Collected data
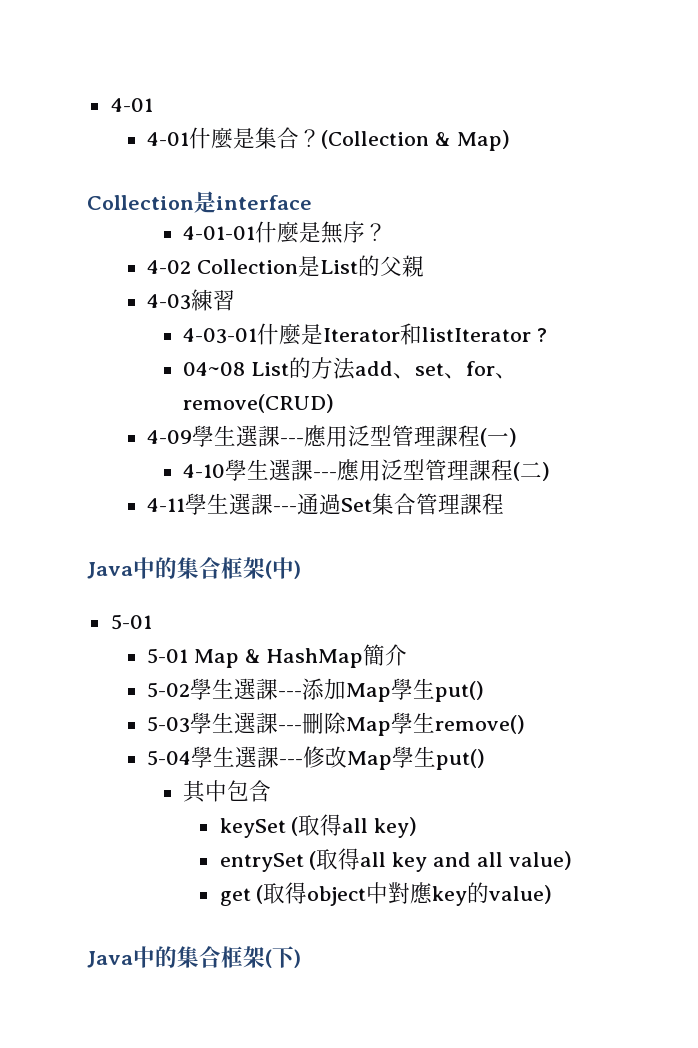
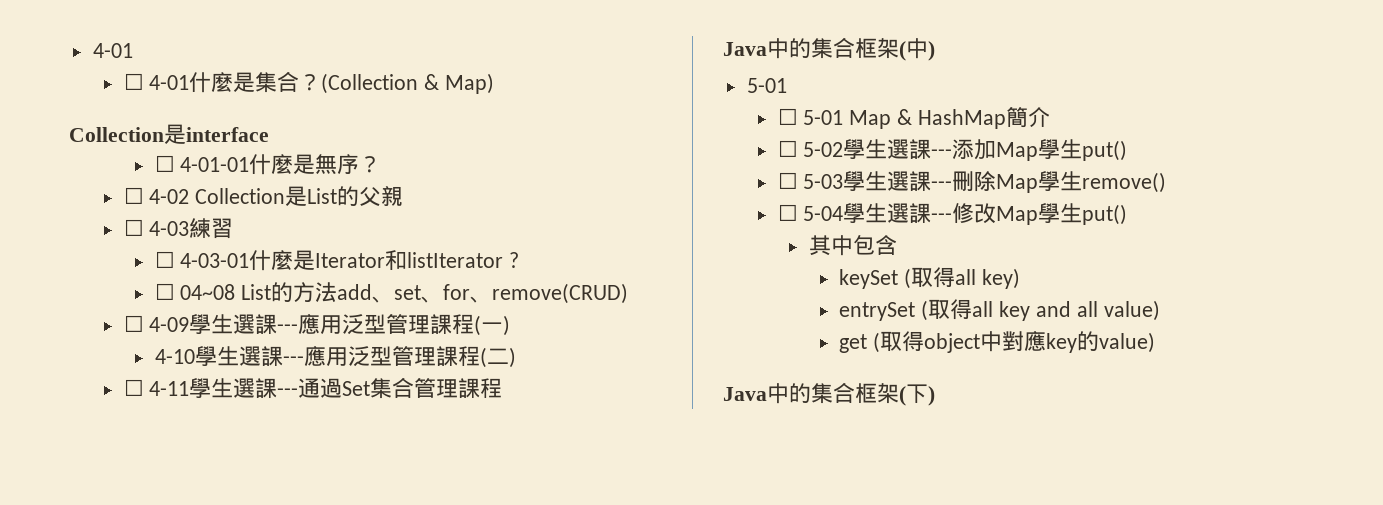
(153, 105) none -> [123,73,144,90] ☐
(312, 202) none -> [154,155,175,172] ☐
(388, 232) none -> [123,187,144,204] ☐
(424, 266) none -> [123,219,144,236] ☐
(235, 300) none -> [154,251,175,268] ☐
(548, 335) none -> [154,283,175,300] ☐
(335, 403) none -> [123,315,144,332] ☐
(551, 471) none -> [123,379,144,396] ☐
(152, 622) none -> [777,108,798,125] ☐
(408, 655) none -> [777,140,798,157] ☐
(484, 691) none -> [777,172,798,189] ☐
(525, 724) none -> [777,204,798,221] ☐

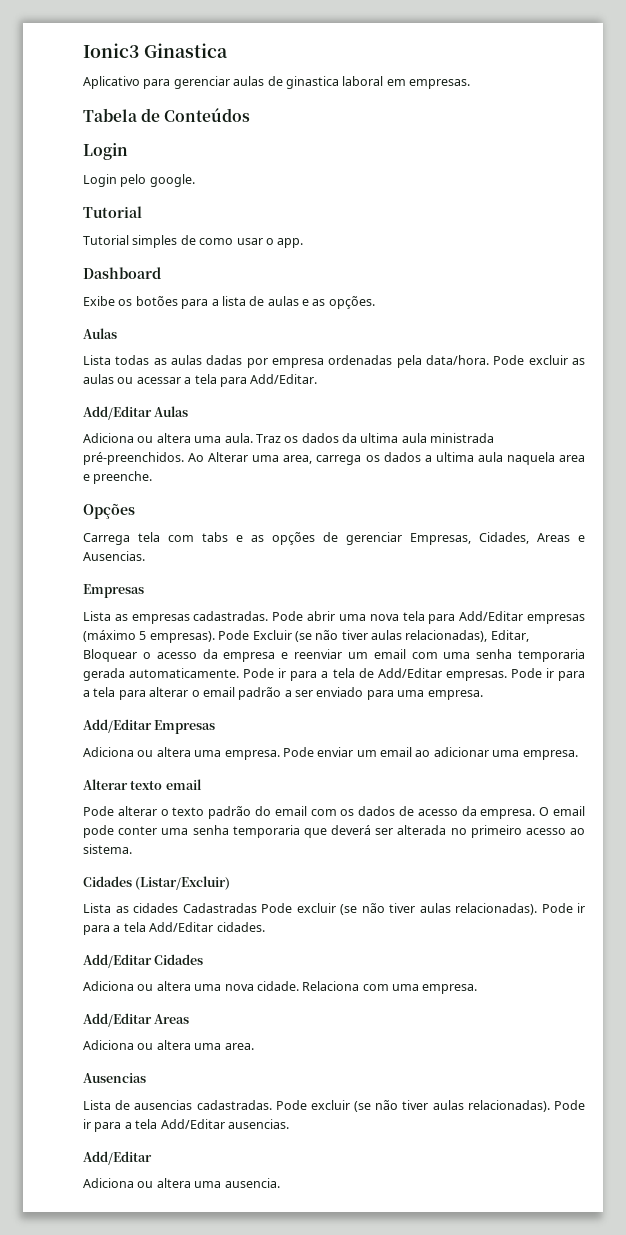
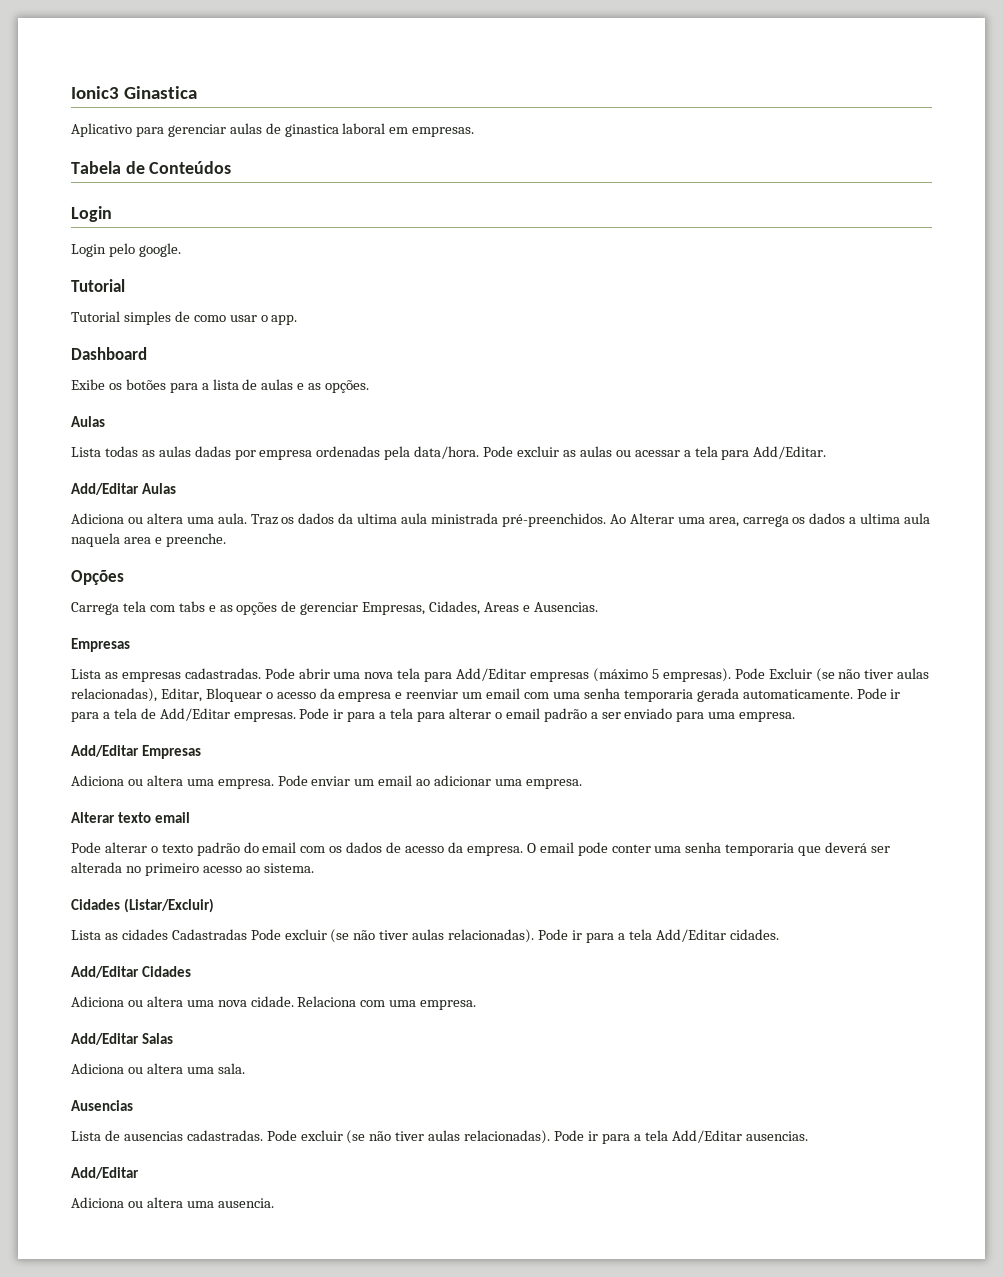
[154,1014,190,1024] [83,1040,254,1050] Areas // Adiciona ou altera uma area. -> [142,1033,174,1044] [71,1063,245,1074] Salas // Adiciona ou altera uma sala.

■ What the exercise asks: Leave out all pictures and retype precisely the lines that run from the line containing "(235, 300) none -> [154,251,175,268] ☐" to the last line of the records.

■ Task solution:
(235, 300) none -> [154,251,175,268] ☐
(548, 335) none -> [154,283,175,300] ☐
(335, 403) none -> [123,315,144,332] ☐
(551, 471) none -> [123,379,144,396] ☐
(152, 622) none -> [777,108,798,125] ☐
(408, 655) none -> [777,140,798,157] ☐
(484, 691) none -> [777,172,798,189] ☐
(525, 724) none -> [777,204,798,221] ☐

[154,1014,190,1024] [83,1040,254,1050] Areas // Adiciona ou altera uma area. -> [142,1033,174,1044] [71,1063,245,1074] Salas // Adiciona ou altera uma sala.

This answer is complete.